# R : Converting Multiple Columns to Factor

In this article, we will explain how you can convert multiple columns (variables) to factor in R using both base R and dplyr packages.

In R, categorical variables need to be set as factor variables. Some of the numeric variables which are categorical in nature need to be transformed to factor so that R treats them as a grouping variable.

Let's create a sample data frame called `mydata` having 5 variables.

```# Create a dummy data frame
mydata <- data.frame(
var1 = c("A", "B", "C"),
var2 = c("X", "Y", "Z"),
var3 = c(1, 2, 3),
var4 = c(7, 8, 9),
var5 = c("G", "H", "I")
)
```

## How to Convert Numeric Columns to Factor

In the dataframe named 'mydata', we have two numeric columns 'var3' and 'var4'. We do not want to explicitly name these columns while converting them to factor.
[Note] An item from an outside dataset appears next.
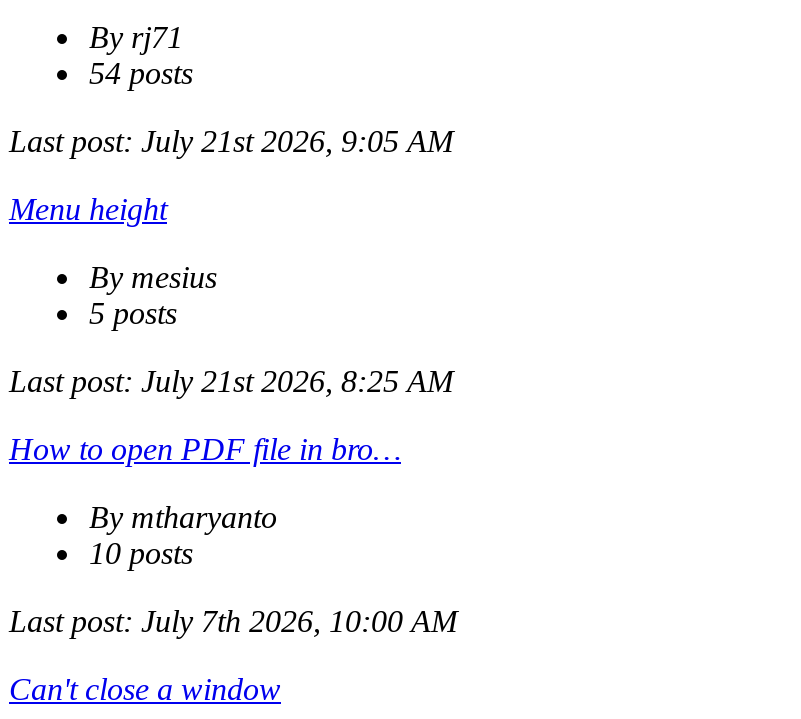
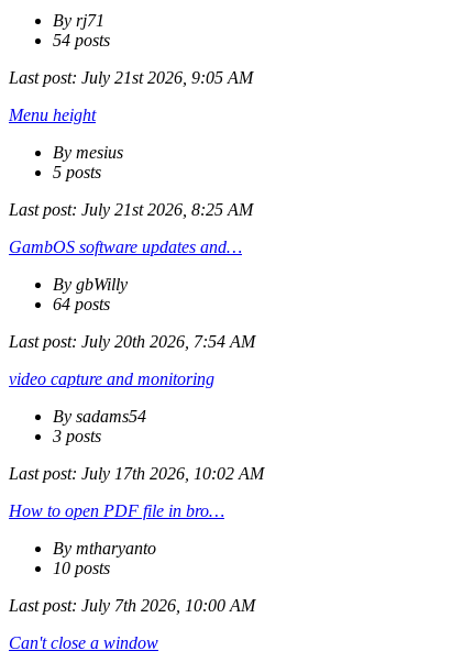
none -> [9,238,264,483] GambOS software updates and… | By gbWilly | 64 posts | Last post: July 20th 2026, 7:54 AM | video capture and monitoring | By sadams54 | 3 posts | Last post: July 17th 2026, 10:02 AM

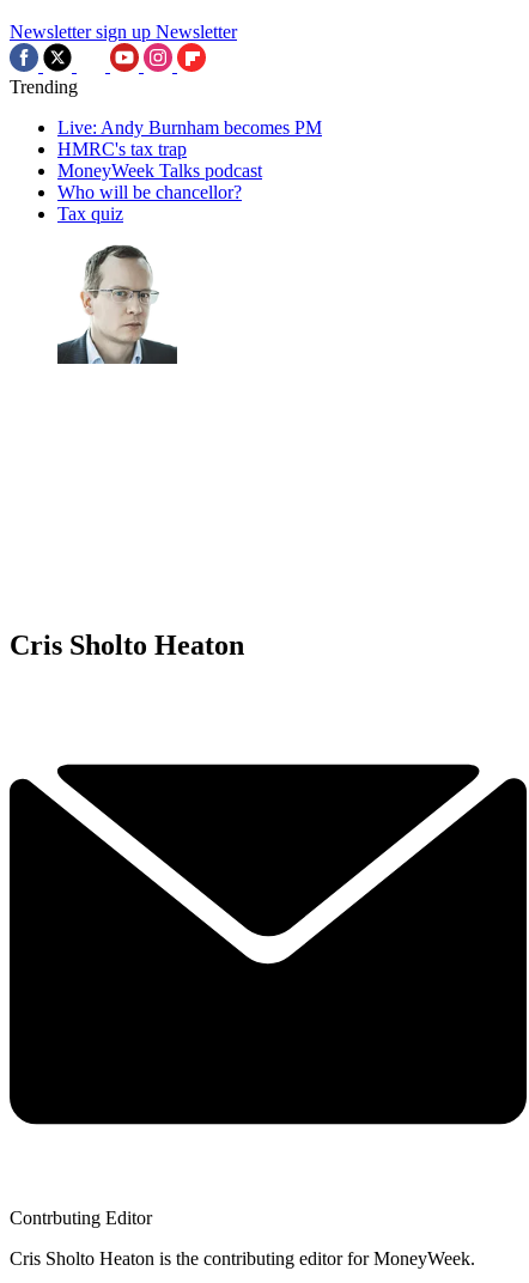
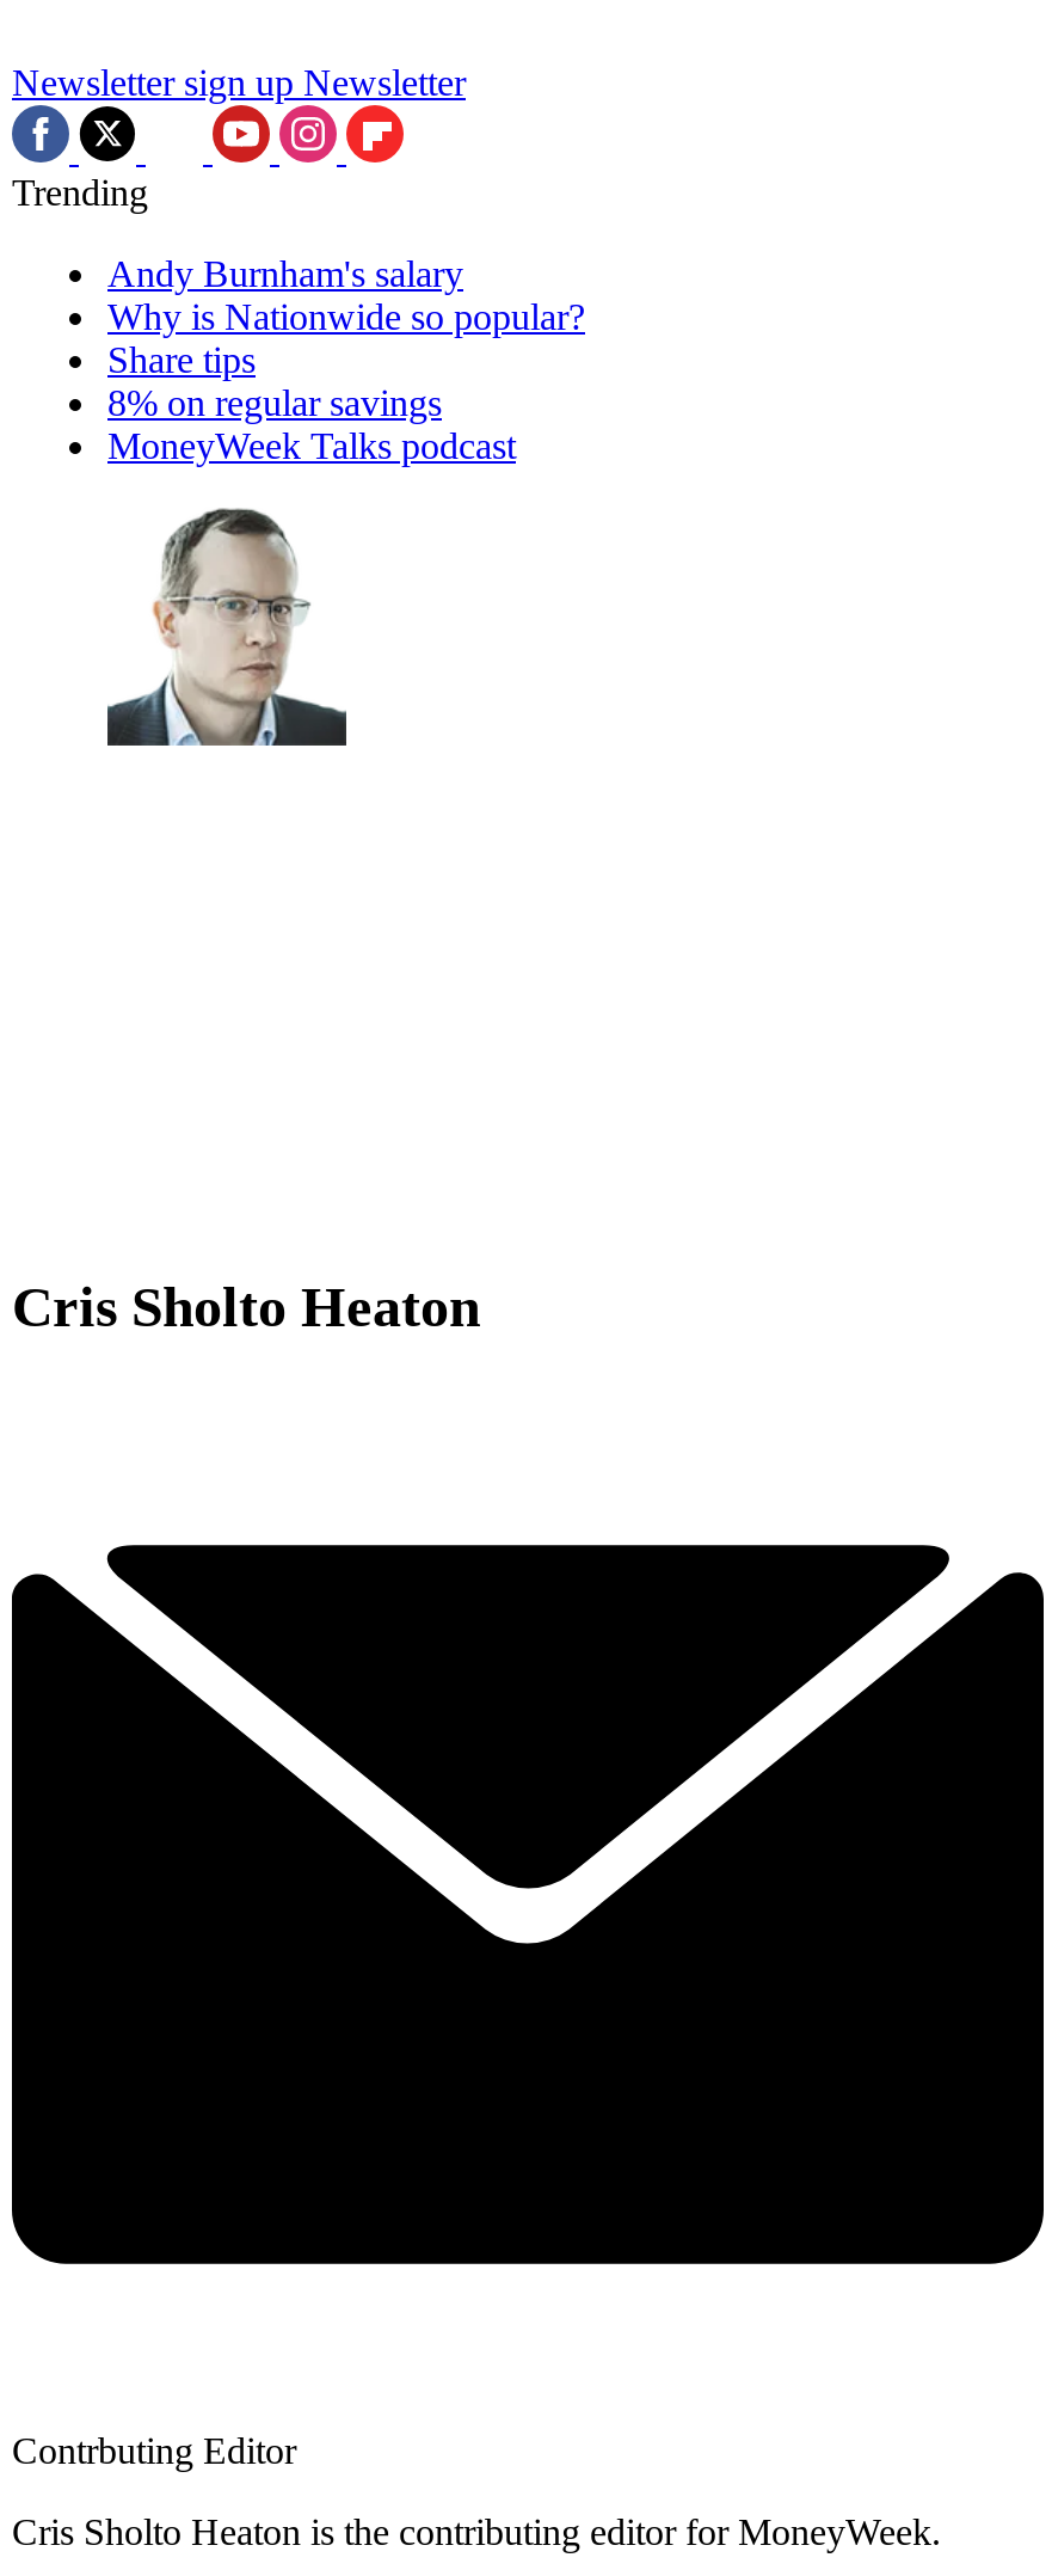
[57,117,322,159] Live: Andy Burnham becomes PM | HMRC's tax trap -> [107,253,585,423] Andy Burnham's salary | Why is Nationwide so popular? | Share tips | 8% on regular savings
moved [57,160,262,181] -> [107,425,516,466]: MoneyWeek Talks podcast
[57,182,242,224] Who will be chancellor? | Tax quiz -> none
`is.numeric` function is used to identify the numeric columns. Then, the `as.factor` function is applied to convert the columns to factors.

Base R

```numeric_cols <- sapply(mydata, is.numeric)
mydata[numeric_cols] <- lapply(mydata[numeric_cols], as.factor)
str(mydata)
```

In base R, you can convert multiple columns (variables) to factor using `lapply` and `sapply` functions. The lapply and sapply functions are used to perform multiple iterations (loops) in R. The only difference between them is that lapply returns list. Whereas sapply returns vector or matrix.

dplyr

```library(dplyr)

mydata <- mydata %>%
mutate(across(where(is.numeric), as.factor))

str(mydata)
```

In dplyr package, the `across` function allows you to apply a transformation across multiple columns. The `mutate` function is used to modify the columns of a dataframe.

## How to Convert All Columns to Factor

`names(mydata)` command returns a character vector containing the names of all the columns in the dataframe named "mydata".

Base R

```col_names <- names(mydata)
mydata[,col_names] <- lapply(mydata[,col_names] , factor)
str(mydata)
```

dplyr

```library(dplyr)

col_names <- names(mydata)
mydata <- mydata %>%
mutate(across(all_of(col_names), as.factor))

str(mydata)
```

## Converting Columns to Factor using Column Position

In this case, we are converting first, second, third and fifth variables to factor variables. mydata is a data frame.

Base R

```names <- c(1:3,5)
mydata[,names] <- lapply(mydata[,names] , factor)
str(mydata)
```

dplyr

```library(dplyr)

names <- c(1:3, 5)
mydata <- mydata %>%
mutate(across(names, as.factor))

str(mydata)
```

## Converting Columns to Factor using Column Names

In this case, we are converting two columns 'var2' and 'var5' to factor variables.

Base R

```names <- c('var2' ,'var5')
mydata[,names] <- lapply(mydata[,names] , factor)
str(mydata)
```

dplyr

```library(dplyr)

names <- c('var2', 'var5')
mydata <- mydata %>%
mutate(across(names, as.factor))

str(mydata)
```

## Convert Columns to Factor Based on Condition

Suppose you want to convert only those columns to factors which have a number of unique values less than 4.

Base R

```col_names <- sapply(mydata, function(col) length(unique(col)) < 4)
mydata[ , col_names] <- lapply(mydata[ , col_names] , factor)
```

dplyr

```library(dplyr)

col_names <- sapply(mydata, function(col) length(unique(col)) < 4)
mydata <- mydata %>%
mutate(across(names(col_names)[col_names], as.factor))

str(mydata)
```
Related Posts
Share

Deepanshu founded ListenData with a simple objective - Make analytics easy to understand and follow. He has over 10 years of experience in data science. During his tenure, he worked with global clients in various domains like Banking, Insurance, Private Equity, Telecom and HR.

Post Comment 7 Responses to "R : Converting Multiple Columns to Factor"
1. wow.... thank you so much for this. i've been searching for this all over the internet and finally found it here...

2. these do not work

3. Thank you, it was what I was looking for!

4. I believe that in 5. the right code for col_names is:

col_names <- sapply(mydata,
function(col) {length(unique(col) < 4} )

5. I followed your data type conversion example on my Excel ".xlsx" file. The numeric columns were converted into factors which is required by the package that I am using. However, when I run the R package, I get an error that goes like this: Error in '\$<- .data.frame.'(*tmp*', "Trt", value = character(0)) replacement has 0 rows, data has 20.

When I check the data type conversion using str() function, the numeric columns were converted to factors as I desired. However, it seems that the "myData[, names]" statement did not capture any of the data rows in the dataframe when in fact it should.